Published: December 17, 2024 by Gary Stockton

Happy Holidays! We hope this post finds you in good cheer and enjoying festivities where you are, whether it be with your friends and colleagues or with family.

As 2024 draws to a close, businesses across the U.S. are navigating a changing economic landscape, with new opportunities and risks emerging across industries. The latest Experian Commercial Pulse Report, released December 17, 2024, highlights critical trends in inflation, employment, business optimism, and a special focus on some interesting trends in commercial credit — industry-specific credit risk.

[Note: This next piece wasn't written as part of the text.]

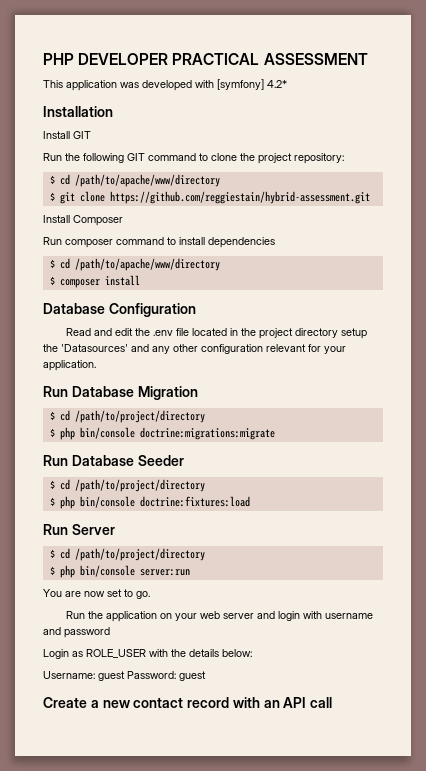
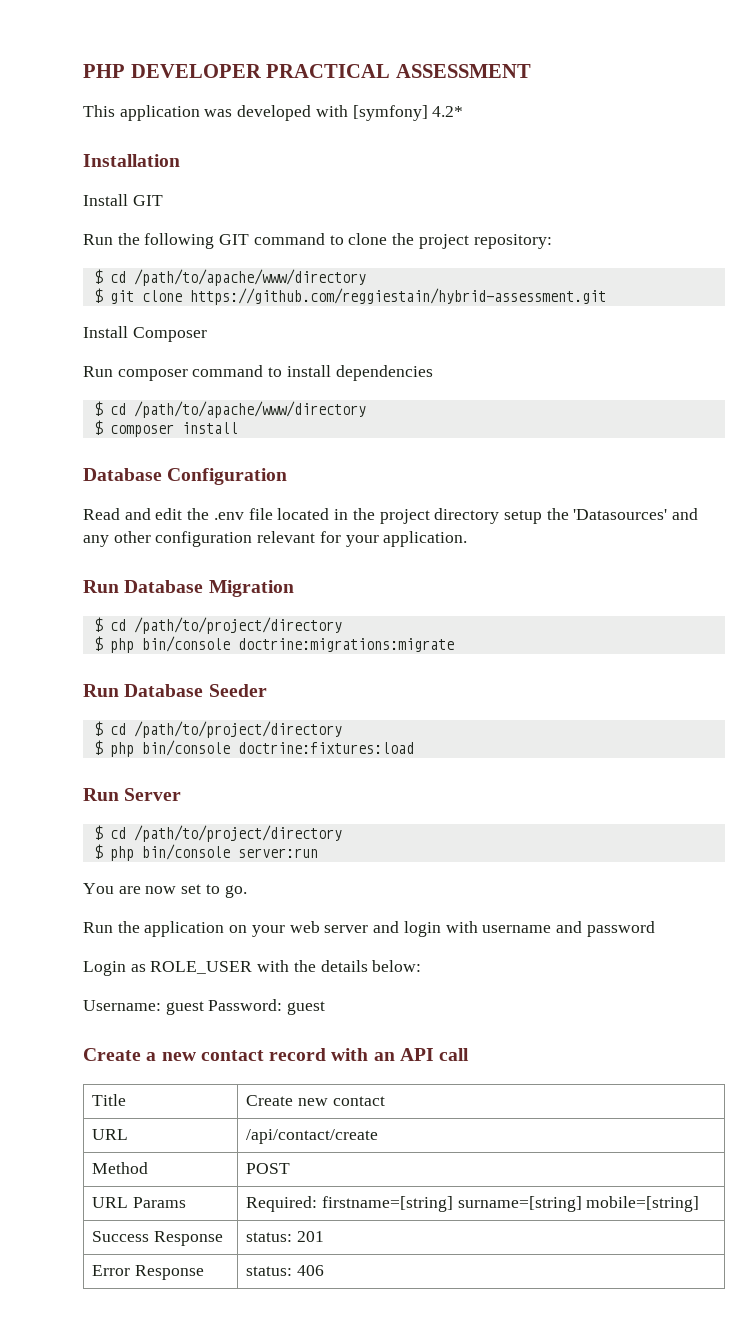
(333, 702) none -> [92,1094,127,1106] [246,1095,385,1106] [92,1129,129,1140] [246,1129,379,1144] [92,1162,149,1174] [246,1163,291,1174] [92,1197,186,1208] [246,1196,700,1212] [92,1231,223,1246] [246,1231,324,1242] [92,1265,204,1280] [246,1265,324,1276] // Title | Create new contact // URL | /api/contact/create // Method | POST // URL Params | Required: firstname=[string] surname=[string] mobile=[string] // Success Response | status: 201 // Error Response | status: 406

Watch our Commercial Pulse Update

The Rise of New Businesses and Shifts in Commercial Credit

  • 🏢 One of the most striking trends in the latest Commercial Pulse Report is the rapid growth of new businesses, particularly in the Southern and Western U.S. regions. In November alone, 449,000 new businesses opened, a figure that reflects a 50% increase compared to pre-pandemic levels, and how these newer businesses access and manage commercial credit.

Also:

  • Focus on Growth Regions – With new businesses booming in the South and West, lenders can identify opportunities to support small business formation and expansion in these high-growth regions.
  • Tailored Financial Products – Recognizing the preferences of new businesses for commercial cards and established firms for term loans can help lenders offer products that meet the unique needs of different business stages.
  • Risk Management by Sector – Industry-specific risk insights enable businesses and lenders to make informed decisions. For example, supporting Healthcare or Real Estate firms may offer more stability, while Construction and Food Services may require more robust risk management.

There’s a lot more in this week’s report, so download your copy today!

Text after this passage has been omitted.